→ Assigned task:
Word for word, restate the lines from the one holding "2023-05-22: 321 -> none" through the last line of the material below, and leave every picture out.

■ ■ ■ ■ ■

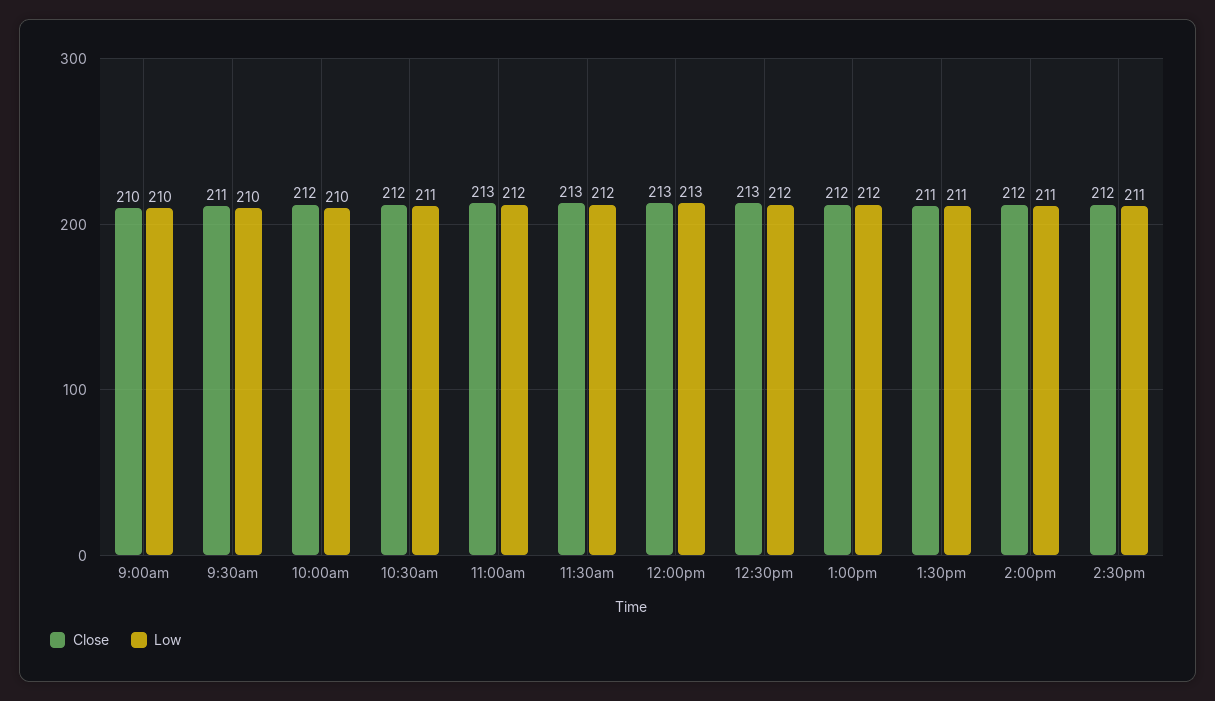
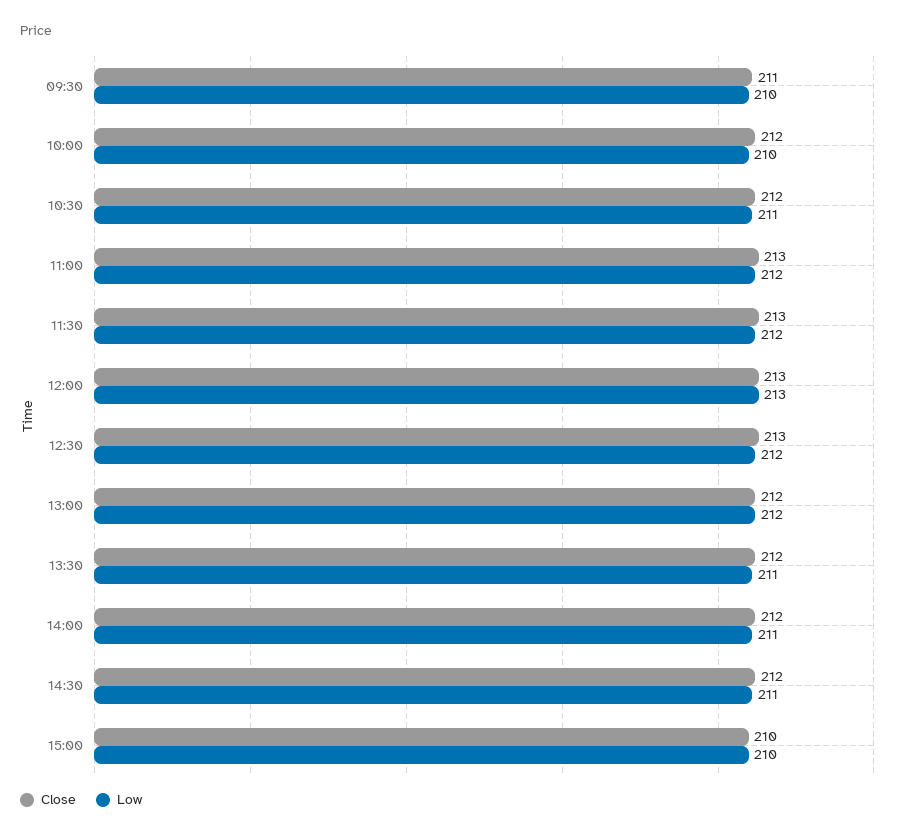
Close, 9:00am: 210 -> none
Low, 9:00am: 210 -> none
Close, 1:30pm: 211 -> 212
Close, 15:00: none -> 210
Low, 15:00: none -> 210

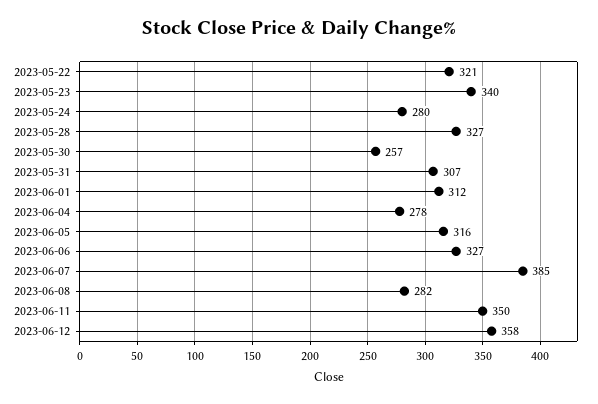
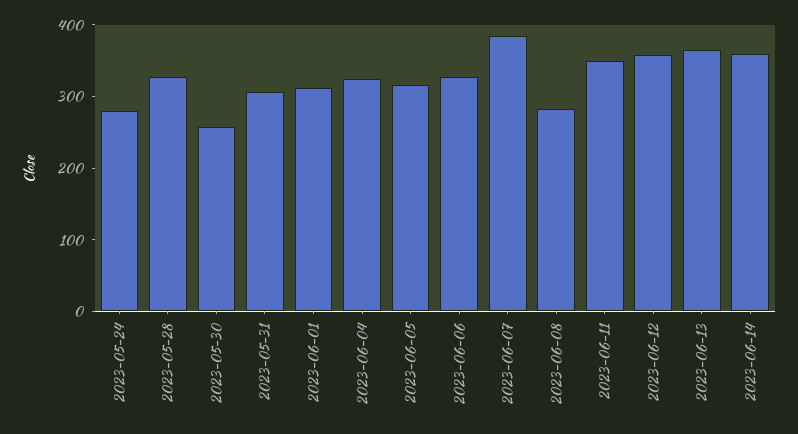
2023-05-22: 321 -> none
2023-05-23: 340 -> none
2023-06-04: 278 -> 320
2023-06-13: none -> 360
2023-06-14: none -> 360

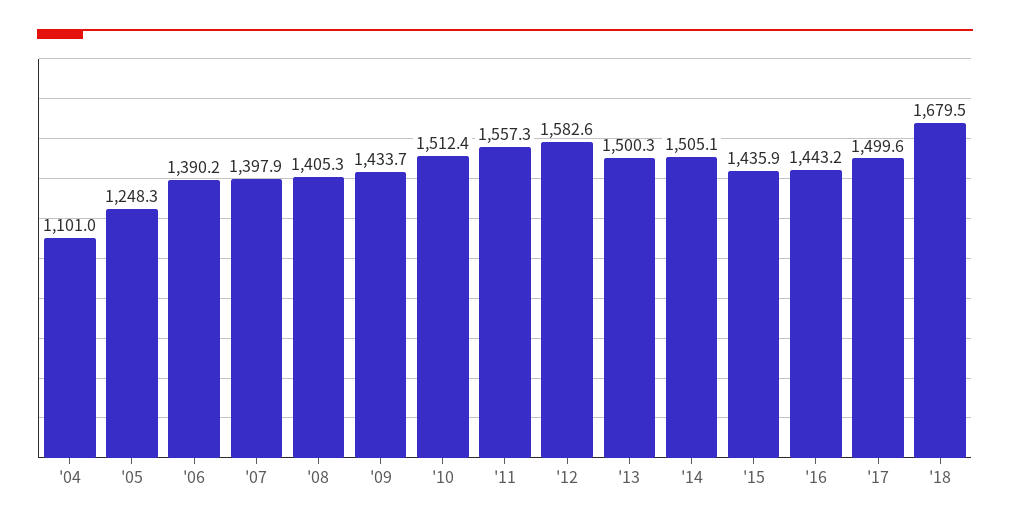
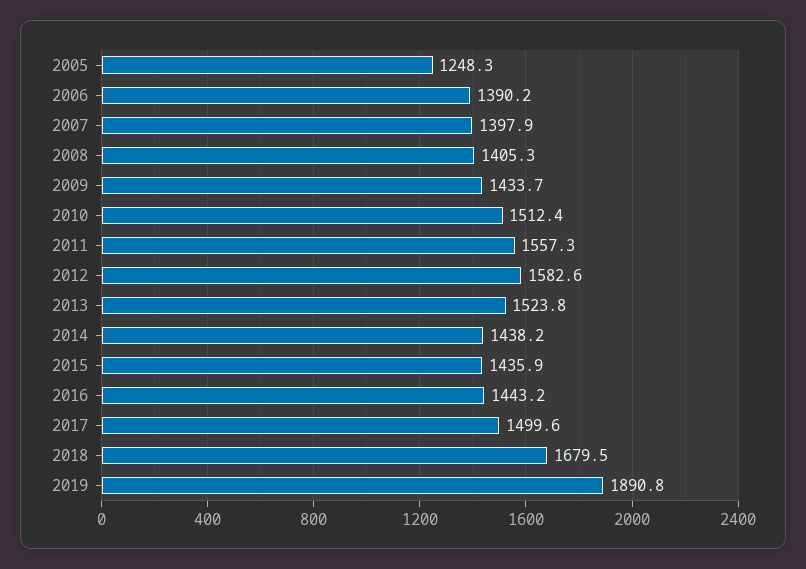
'04: 1101 -> none
'13: 1500.3 -> 1523.8
'14: 1505.1 -> 1438.2
2019: none -> 1890.8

■ ■ ■ ■ ■

→ Final answer:
2023-05-22: 321 -> none
2023-05-23: 340 -> none
2023-06-04: 278 -> 320
2023-06-13: none -> 360
2023-06-14: none -> 360

'04: 1101 -> none
'13: 1500.3 -> 1523.8
'14: 1505.1 -> 1438.2
2019: none -> 1890.8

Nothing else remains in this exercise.